Come, all you who are thirsty, come to the waters; and you who have no money, come buy and eat!
-Isaiah 55:1, NIV
Tomorrow is the Fourth of July. We will see many symbols that remind us to give thanks for our nation and all that is good about it. One of the symbols we often see this time of year is the Statue of Liberty. It stands there in New York City and for years it has welcomed those seeking a new country. It has welcomed those who were looking for a new start, or for those who valued the principles on which this country was built.

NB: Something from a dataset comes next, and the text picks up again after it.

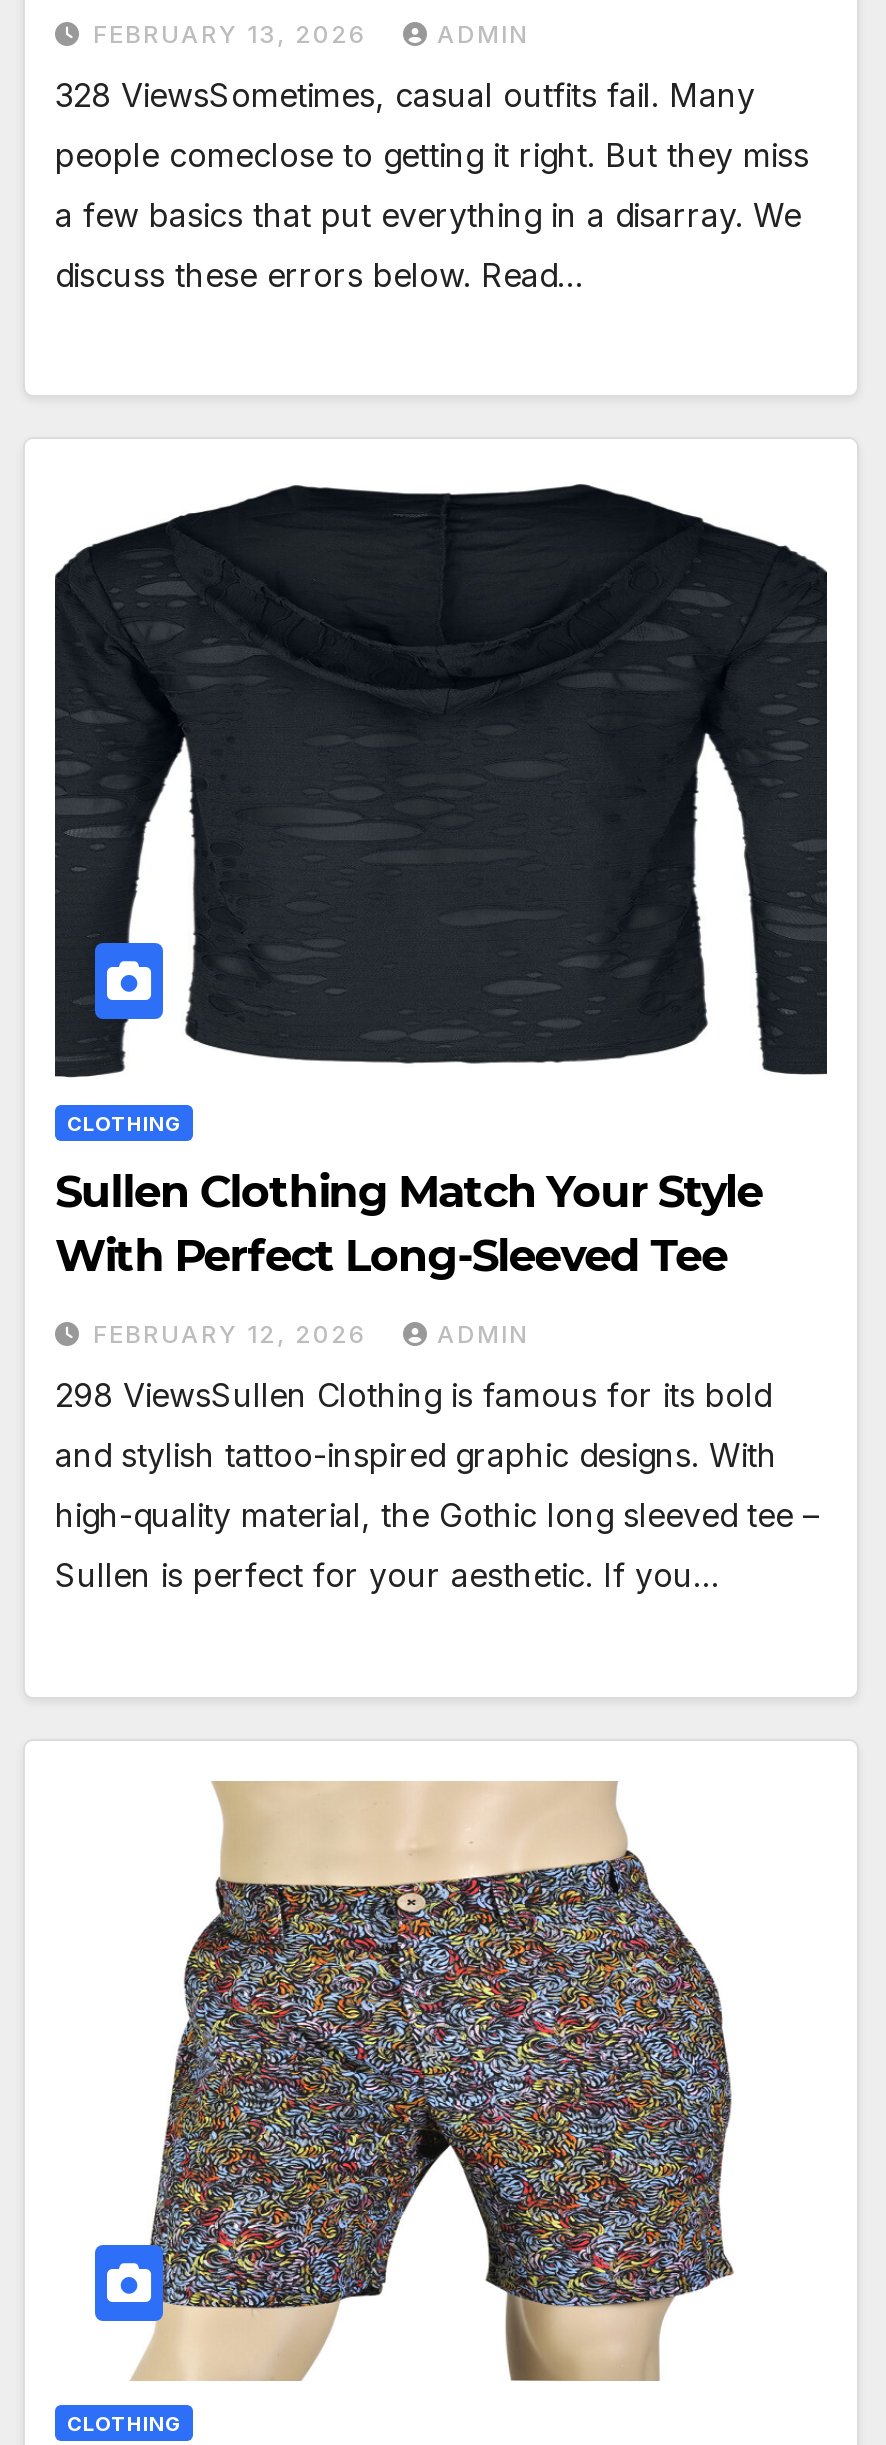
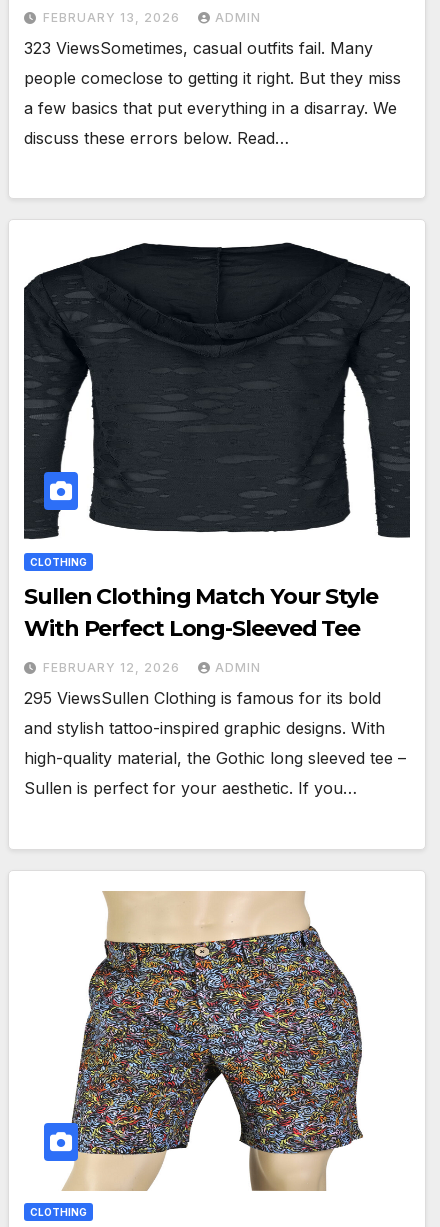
- 328 ViewsSometimes, casual outfits fail. Many
+ 323 ViewsSometimes, casual outfits fail. Many

- 298 ViewsSullen Clothing is famous for its bold
+ 295 ViewsSullen Clothing is famous for its bold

In 1883 Emma Lazarus wrote a poem that was largely ignored for many years. It was a sonnet to the Statue of Liberty that was discovered after her death. A patron arranged to have the last five lines become a permanent part of the statue itself. By 1945, all fourteen lines of the poem were placed over the Statue of Liberty's main entrance. The last five lines go this way:
Give me your tired, your poor,
Your huddled masses yearning to breathe free,
The wretched refuse of your teeming shore,
Send these, the homeless, tempest-tossed to me,
I lift my lamp beside the golden door!
I think about how those words sound similar to the words of Isaiah: "Come, all you who are thirsty, come to the waters; and you who have no money, come buy and eat!" (Is. 55:1, NIV) What would it be like for us to become a nation that focused on what really mattered? What would it be like to open our arms to those in need, in the same way the words of that poem inspire us to think about? Maybe in response to God's amazing grace, we need to refocus our lives on those things that really matter - the things that show God's love and grace to all who thirst. Jesus said, "For I was hungry and you gave me something to eat, I was thirsty and you gave me something to drink, I was a stranger and you invited me in." (Matthew 25:35, NIV)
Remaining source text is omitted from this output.